En uzun ve en hızlı koşu!..
Olmadı!.. Hiç olmadı!.. Yakışmadı sana Feridun abi...
Bahçede, sabahlara kadar oturup sohbet ettiğimiz, batak, okey oynadığımız günleri hatırlıyorum.
Seninle aynı masada oturup hele bir de ortak olmaktan büyük keyif alırdım. Oyunun kurallarından hiç taviz vermezdin. Cıvıklığa müsaade etmez, şakayla karışık olsa da hile yapanlara suratını asar kızardın.
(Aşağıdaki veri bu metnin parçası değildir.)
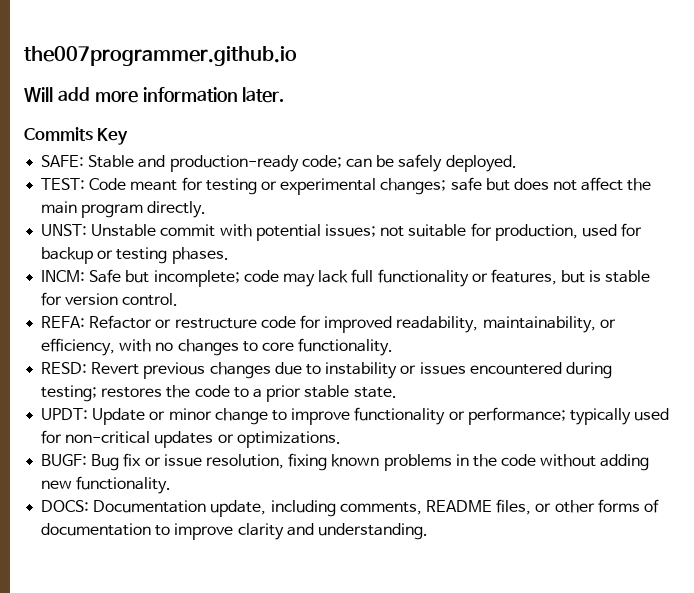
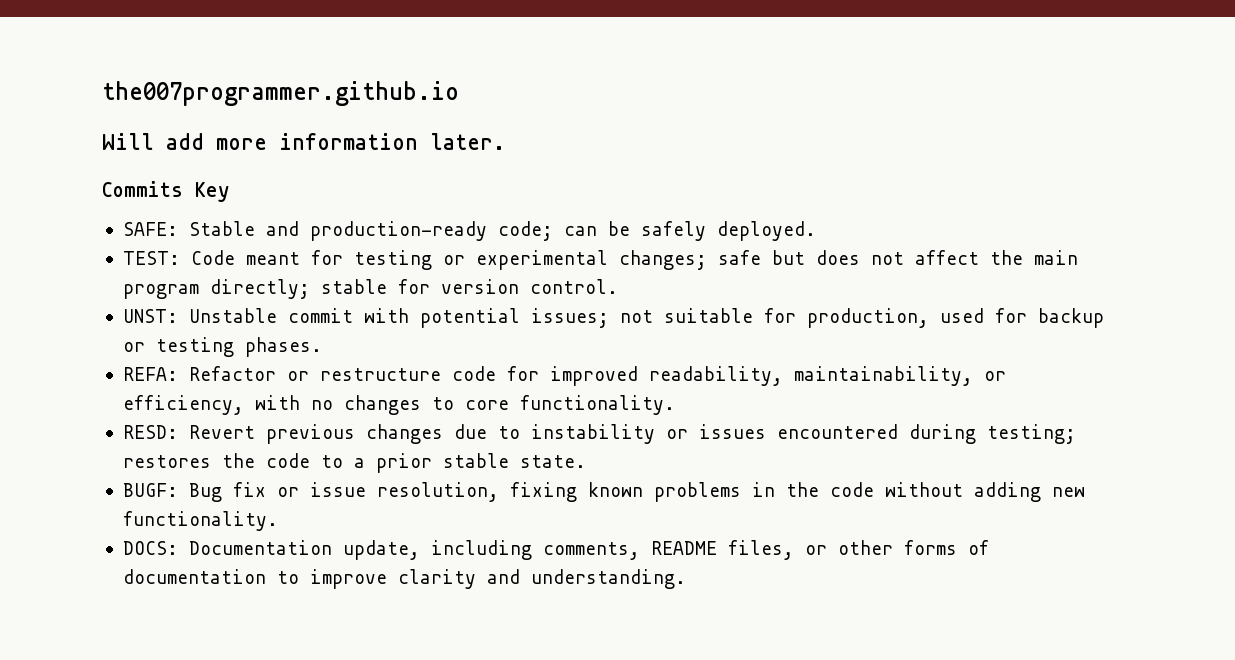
- TEST: Code meant for testing or experimental changes; safe but does not affect the main program directly.
+ TEST: Code meant for testing or experimental changes; safe but does not affect the main program directly; stable for version control.
- INCM: Safe but incomplete; code may lack full functionality or features, but is stable for version control.
- UPDT: Update or minor change to improve functionality or performance; typically used for non-critical updates or optimizations.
En yakın dostuna “oyunu oyun gibi oynayın” diye çıkışırdın. Sahtekârlık yapan can ciğer arkadaşına bile küskünlük koyar kendini sana affettirene kadar aylarca aynı masada oyun oynamazdın.
Dürüst ve ilkeli kişiliğinden oyun masasında bile asla taviz vermezdin.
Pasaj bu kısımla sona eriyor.